← Back to Reports
Jamaica Bay / Rockaway

Bay fluke fire as water hits 68 — bucktails and Gulp producing limits

Spring tides flush bait through the inlet while weakfish crash the Marine Parkway Bridge on the flood.

The bay finally woke up this week, and it's been worth the wait. Water temps hit 68 degrees in the back channels — a solid four degrees warmer than the ocean side of Rockaway Inlet — and that thermal gradient is stacking bait like crazy on every flood tide. The fluke have responded in a big way, with limits coming from the usual suspects: the Marine Parkway Bridge pilings, the deeper holes off Cross Bay, and that sweet drift from the Coast Guard station toward Canarsie Pier.

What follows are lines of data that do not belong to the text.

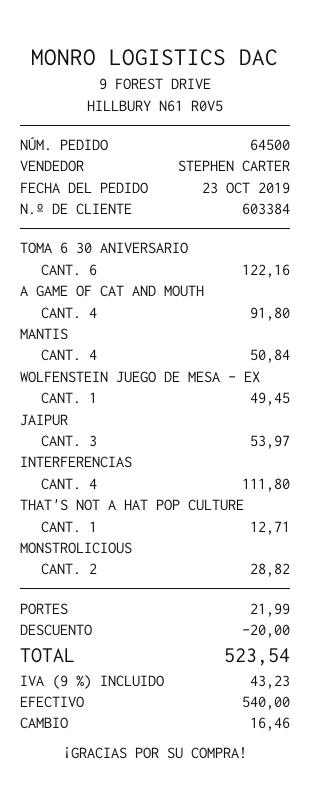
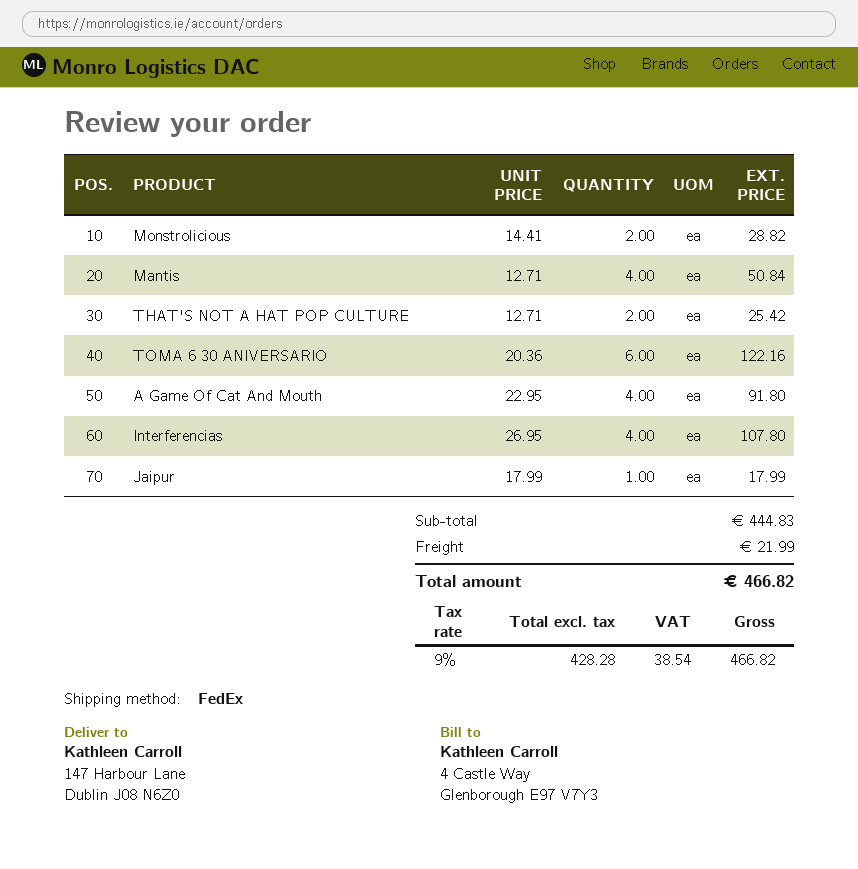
WOLFENSTEIN JUEGO DE MESA - EX: 1 for 49.45 -> none
JAIPUR: 3 for 53.97 -> 1 for 17.99
INTERFERENCIAS: 4 for 111.80 -> 4 for 107.80
THAT'S NOT A HAT POP CULTURE: 1 for 12.71 -> 2 for 25.42
discount: 20.00 -> none
tax: 9% = 43.23 -> 9% = 38.54
total: 523.54 -> 466.82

I've been working 3/4-ounce white bucktails tipped with 5-inch chartreuse Gulp Swimming Mullets, dragging them slow on the drift in 25 to 30 feet. The key is staying just off bottom — these fish are suspended about three feet up, ambushing the spearing and juvenile bunker that are getting pushed around by the current. My best fish this week went 24 inches and came on the last hour of the outgoing, right where the channel drops off near the bridge. The bucktail-and-teaser rig is also producing — 1/2-ounce bucktail on bottom with a 4-inch white Gulp on a dropper loop 18 inches up.

What's really got me excited is the weakfish showing up at the Marine Parkway Bridge. These aren't the usual bay rats — we're talking 16 to 19-inch fish that are pulling drag. They're hitting on the flood tide, staging up in the current breaks around the pilings. Live killies on a fishfinder rig are deadly, but I've also taken them on small bucktails and even Deadly Dick spoons worked through the current. The bite window is tight — first two hours of the incoming, when the bait gets compressed against the structure.

The striped bass action has been solid but not spectacular. Most fish are running 24 to 28 inches, with the occasional keeper mixed in. They're following the bunker schools that have been thick in the bay all week. I watched a pod of bass push bait against the Canarsie Pier pilings yesterday evening — classic feeding behavior that tells me the bigger fish are starting to move in. Chunk herring on the bottom or work a white paddle tail through the schools.

Bait situation is excellent right now. The tackle shops are loaded with fresh killies, and the bunker are so thick you can see them dimpling the surface on calm mornings. Spearing are everywhere — I netted a dozen in ten minutes off the Broad Channel dock. The abundance of forage is what's driving this bite, and it should only get better as we move toward the new moon.

Porgies are also in the mix, especially around the deeper structure near Cross Bay Bridge. Nothing huge — mostly 8 to 10-inchers — but they're fun on light tackle and great for the kids. Clam strips on a high-low rig in 20 feet of water.

Looking ahead, we've got a new moon Friday, which means spring tides and serious current movement. That's when the inlet really comes alive — I'm planning to be there at sunset for what could be the first real push of weakfish and maybe some bigger bass. The water's warming, the bait is thick, and everything is lining up for what should be a banner week. If you've been waiting for the bay to turn on, this is it.